The lines to copy run from the one containing "- Questions? Contact: your-email@example.com" through the last line of the listing; copy them exactly and nothing more.

*** RECORDS PROVIDED Section Begins ***

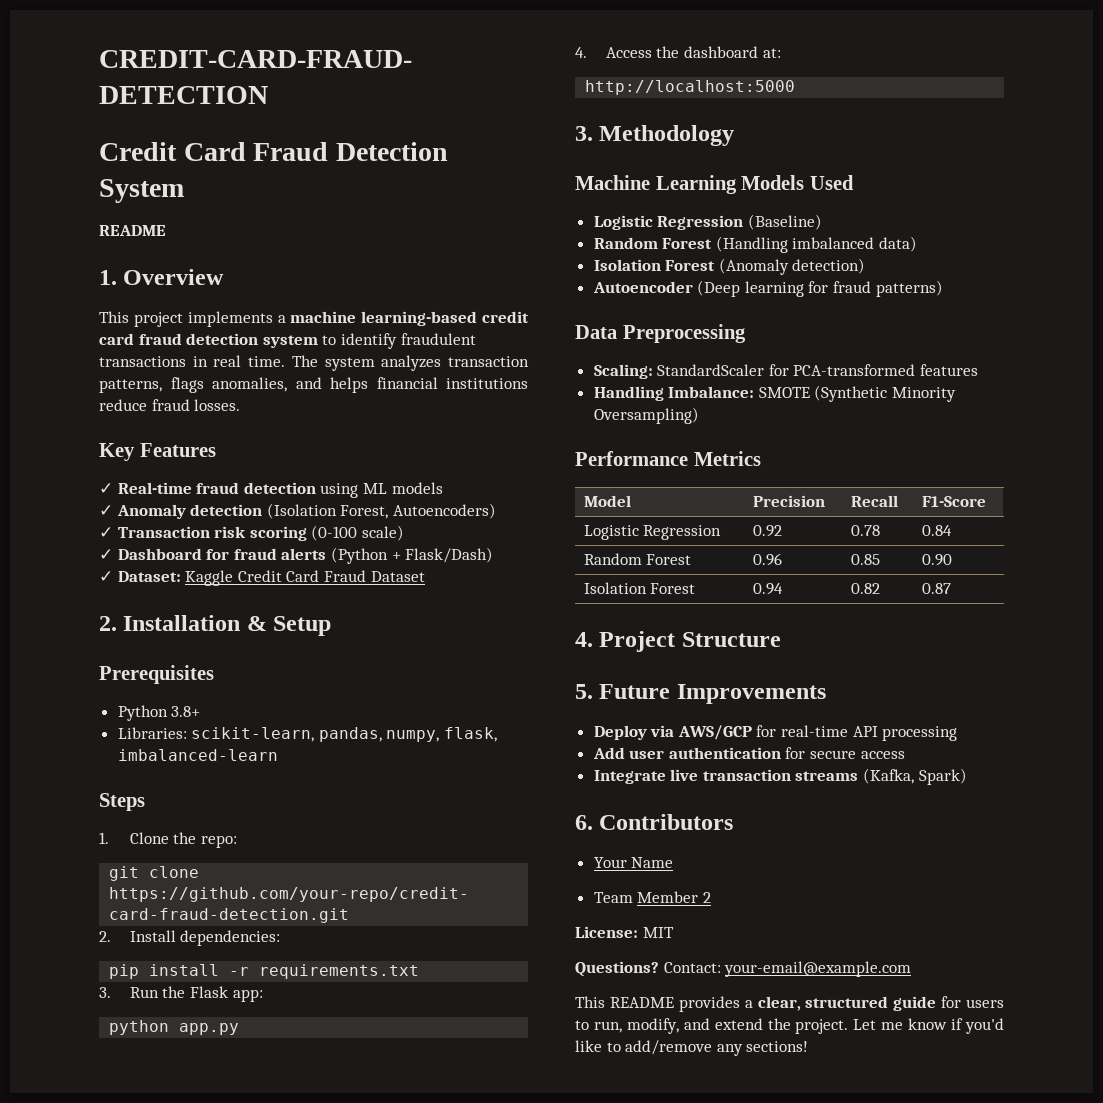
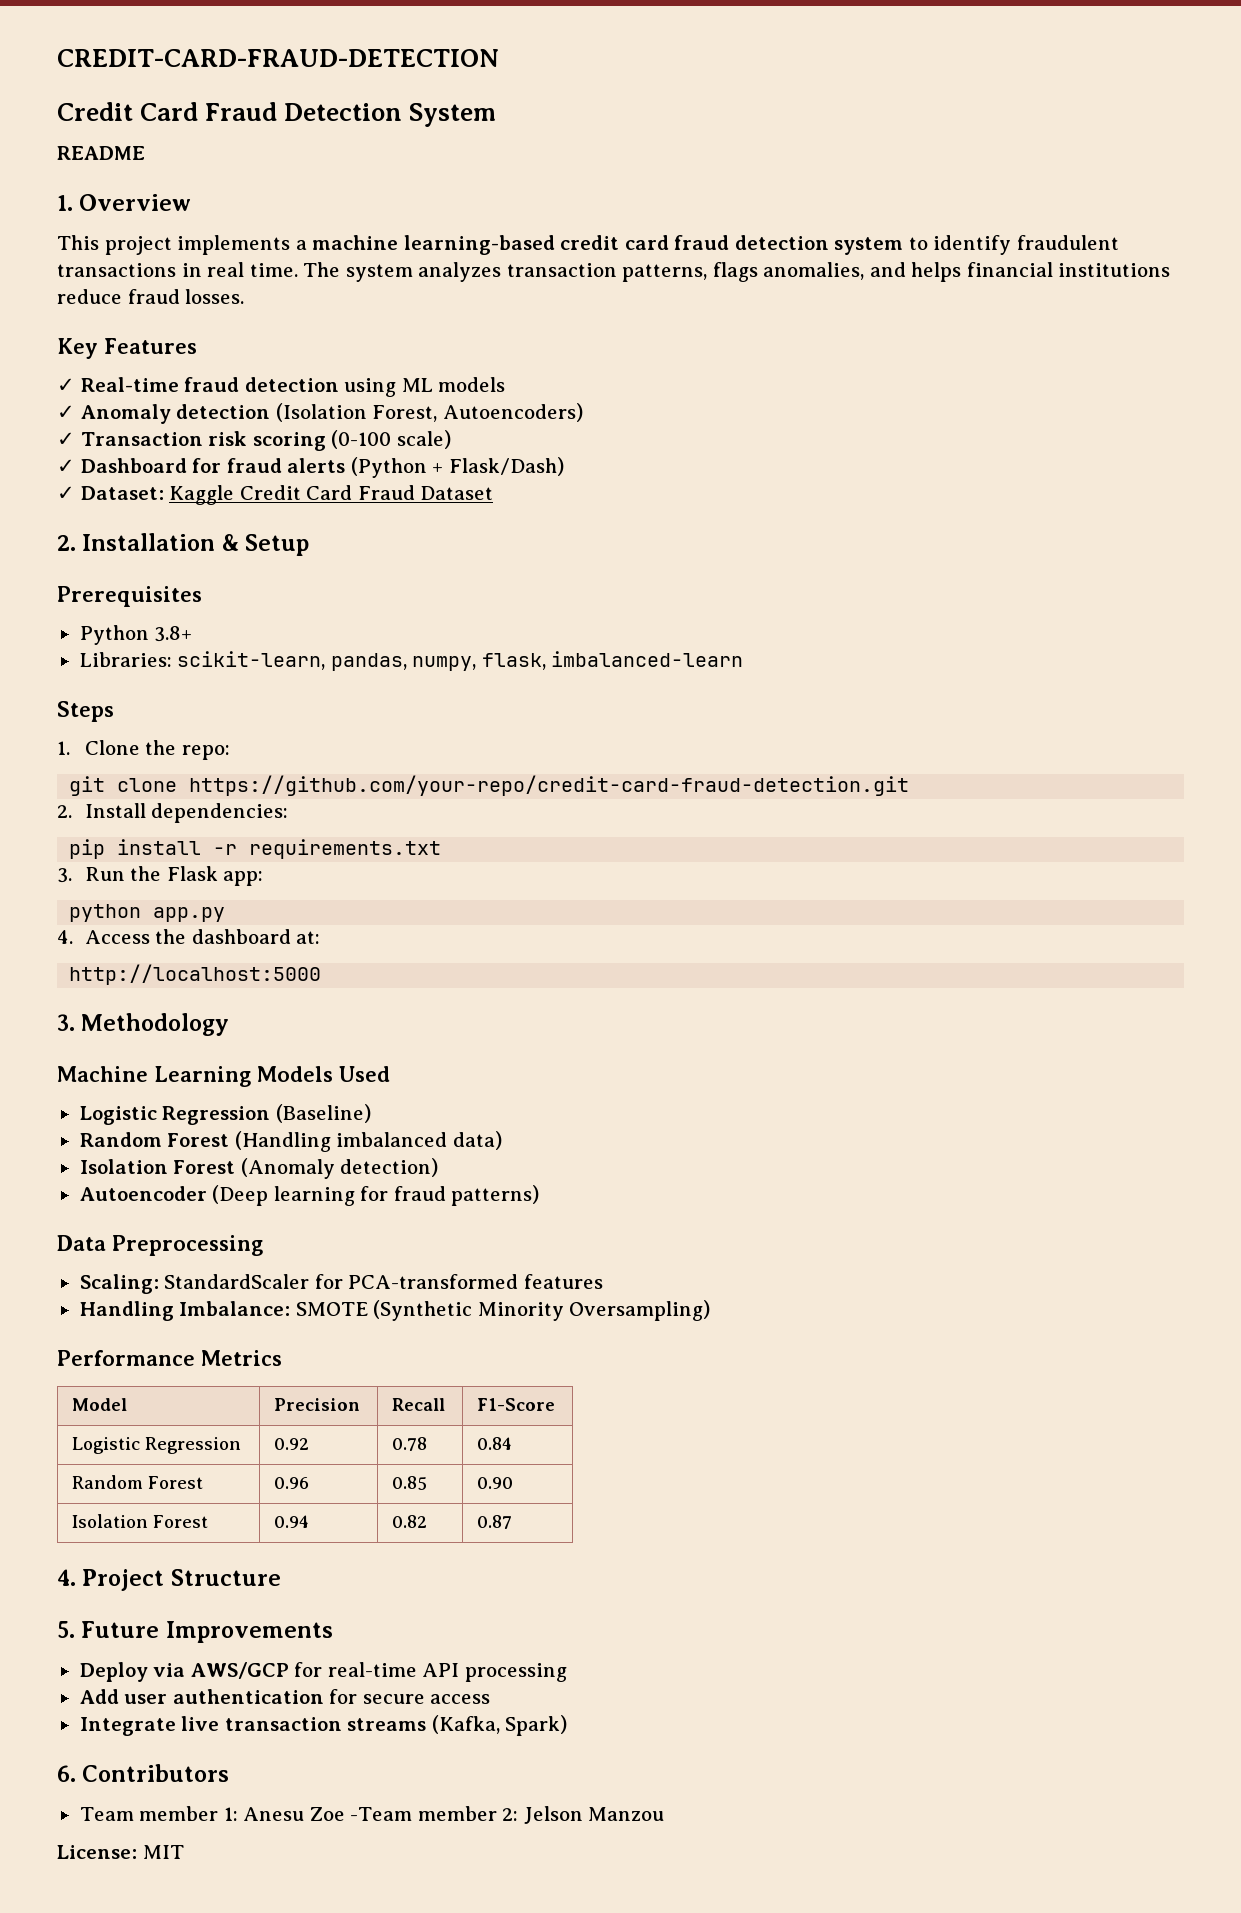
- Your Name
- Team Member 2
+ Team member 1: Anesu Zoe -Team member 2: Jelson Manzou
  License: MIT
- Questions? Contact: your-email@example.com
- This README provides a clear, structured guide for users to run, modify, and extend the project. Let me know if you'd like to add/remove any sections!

*** RECORDS PROVIDED Section Ends ***

ANSWER SPACE:
- Questions? Contact: your-email@example.com
- This README provides a clear, structured guide for users to run, modify, and extend the project. Let me know if you'd like to add/remove any sections!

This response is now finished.